Robert E Mack, M.D. and Nandalal Bagchi, M.D. 3

Detroit, Michigan

ABSTRACT

Thyroids from rats fed a low iodine diet were incubated as whole lobes and sliced lobes in buffer containing iodide 131I. Total uptake of iodide 131I and the fraction of thyroidal 131I bound to protein was determined. The distribution of labeled iodoamino acids was observed following chromatography of pancreatic digest of the thyroid. The values for iodide 131I/diiodotyrosine-131I lower in whole lobes as compared to sliced thyroid lobes. When the iodide concentration of the buffer was increased, whole thyroid lobes from rats fed an iodine deficient diet were more sensitive to the inhibitory effect of iodide on protein binding of iodine than was true for sliced lobes. This difference in sensitivity appeared to be related to the greater quantity of stable iodide concentrated by whole thyroid lobes.
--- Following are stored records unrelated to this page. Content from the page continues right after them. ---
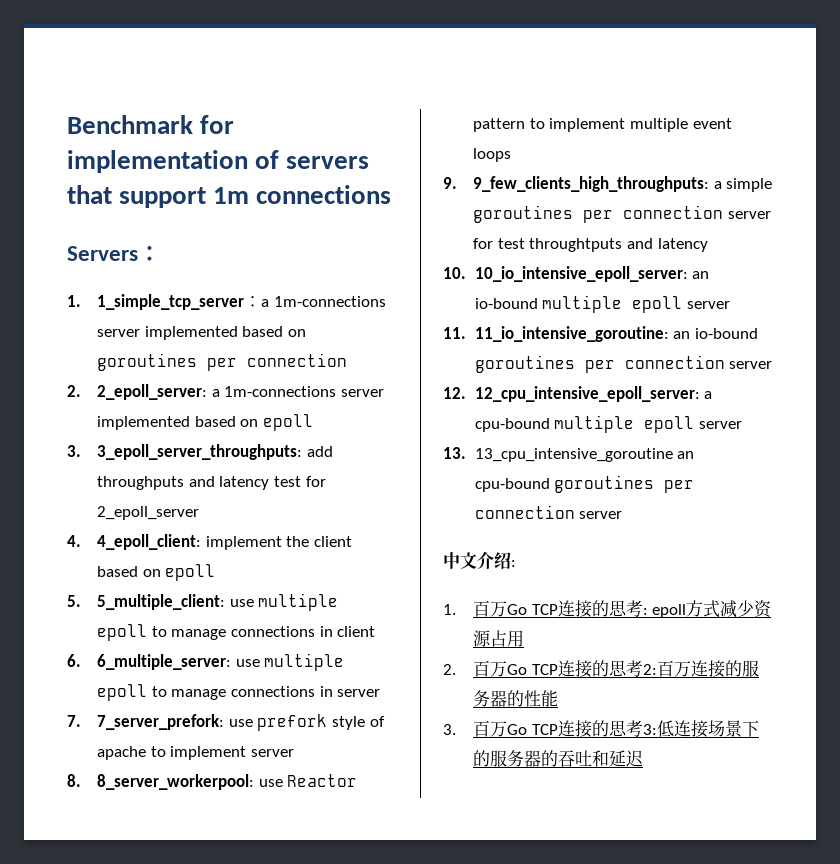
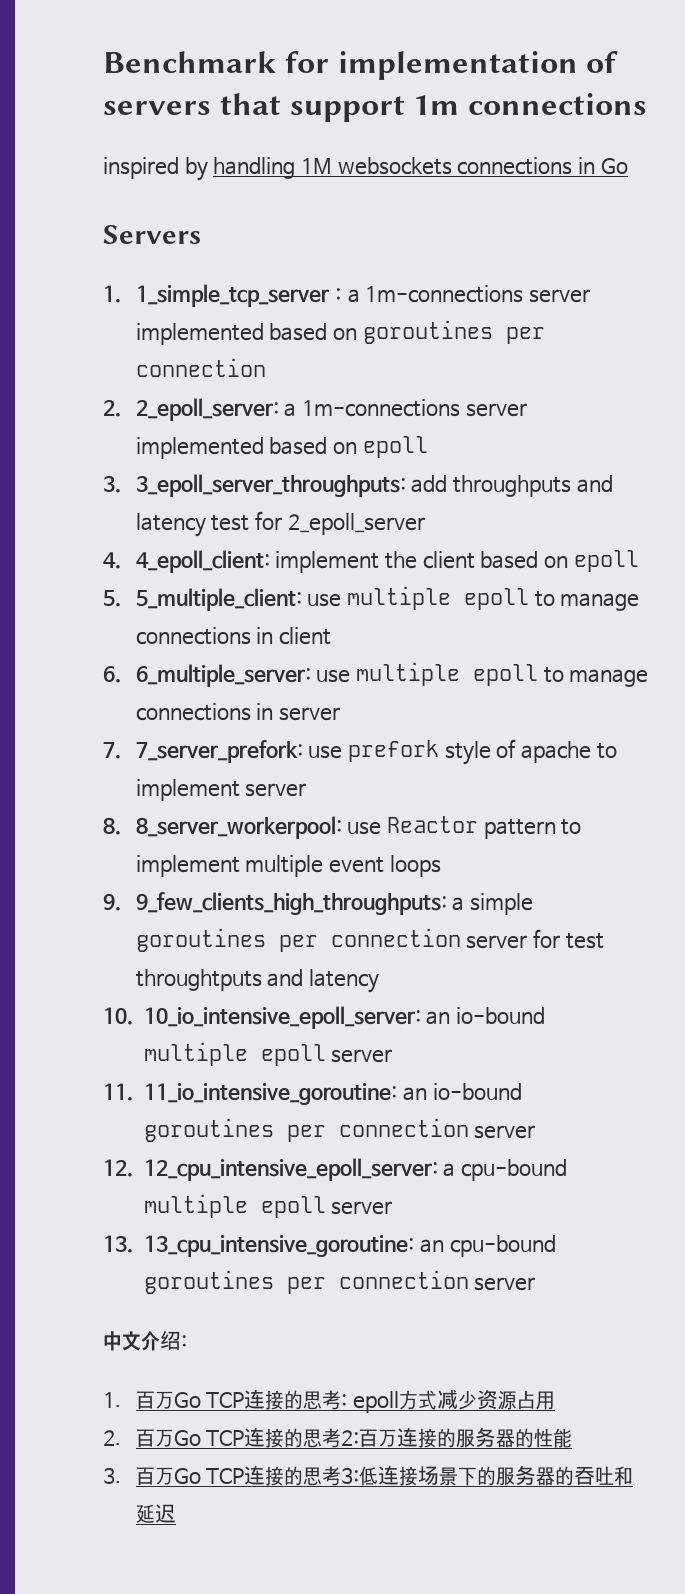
(392, 194) none -> [103,157,628,181] // inspired by handling 1M websockets connections in Go
[138,246,161,261] ： -> (201, 234) none
[474,448,673,462] 13_cpu_intensive_goroutine -> [143,1235,415,1257] 13_cpu_intensive_goroutine:

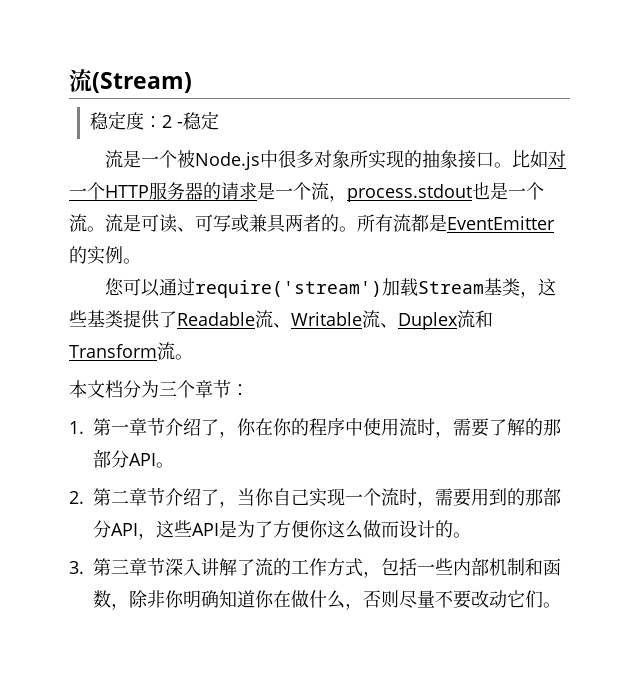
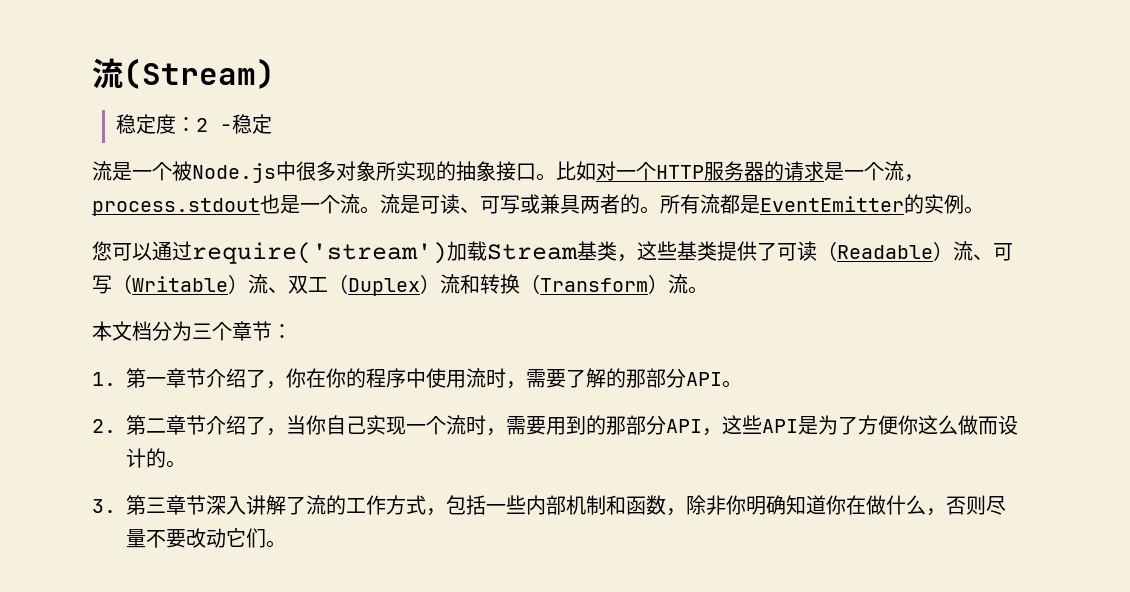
[177,310,493,330] [69,344,157,358] Readable流、Writable流、Duplex流和Transform -> [777,241,1013,261] [92,274,668,296] 可读（Readable）流、可写（Writable）流、双工（Duplex）流和转换（Transform）

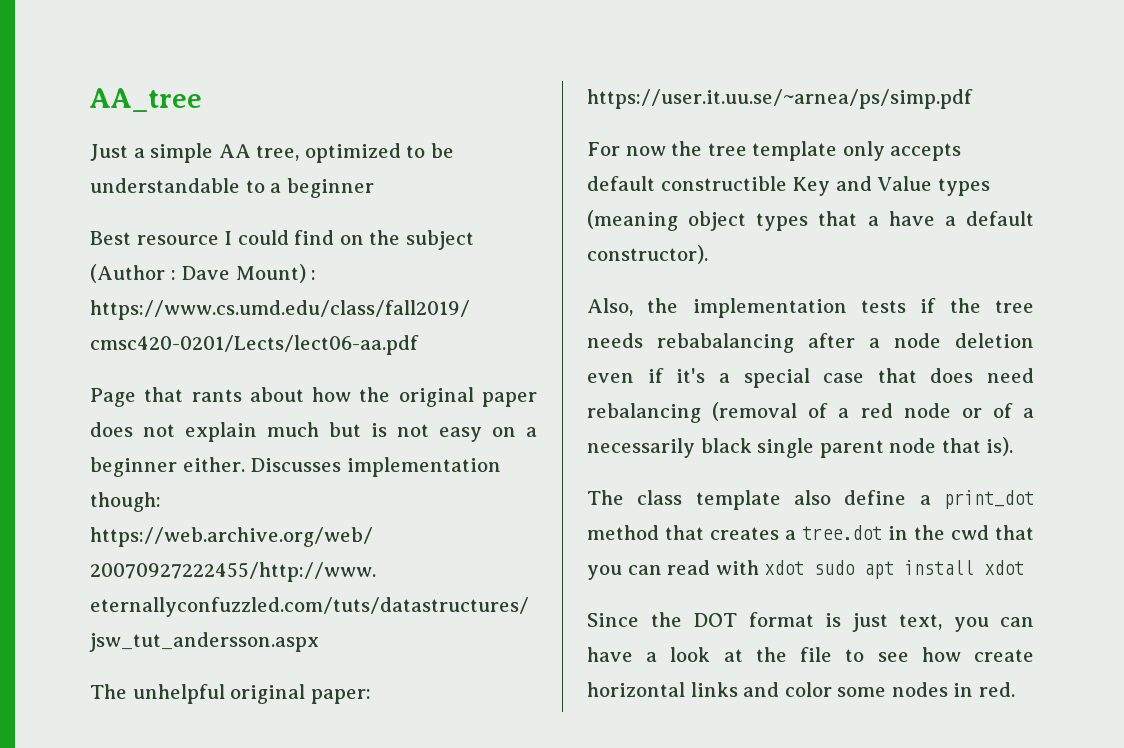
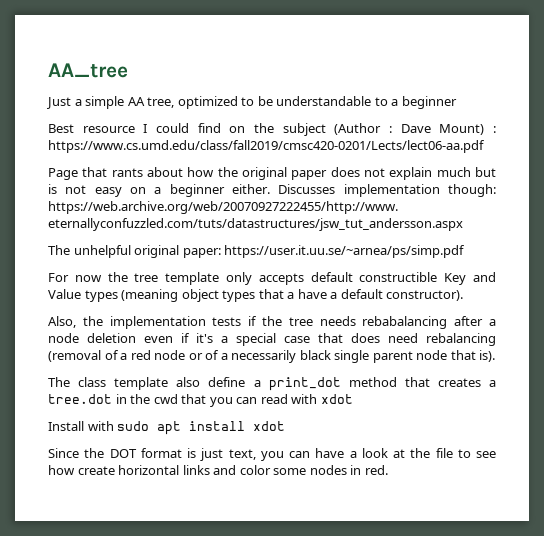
(805, 567) none -> [48,421,114,431] // Install with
Neither whole lobes or sliced thyroid lobes from rats maintained on an iodine deficient diet showed any response to TSH. Whole thyroid lobes from rats on a stock laboratory diet demonstrated an increase in iodide 131I uptake and the fraction of 131I bound to protein when incubated in the presence of TSH. It is suggested that in rats on a low iodine diet, endogenous TSH secretion has effected maximal stimulation of some step in the intrathyroidal iodine cycle so that the gland is insensitive to TSH in the buffer.

FOOTNOTES

1 This study was supported in part by USPHS Research Grant No. AM 07000, The Michigan Heart Association, and the Woman's Hospital Research Fund.

2 A preliminary report of this work has been published (Federation Proc. 23:203, 1964).

3 Department of Medicine, Wayne State University School of Medicine and The Woman's Hospital, Detroit, Michigan.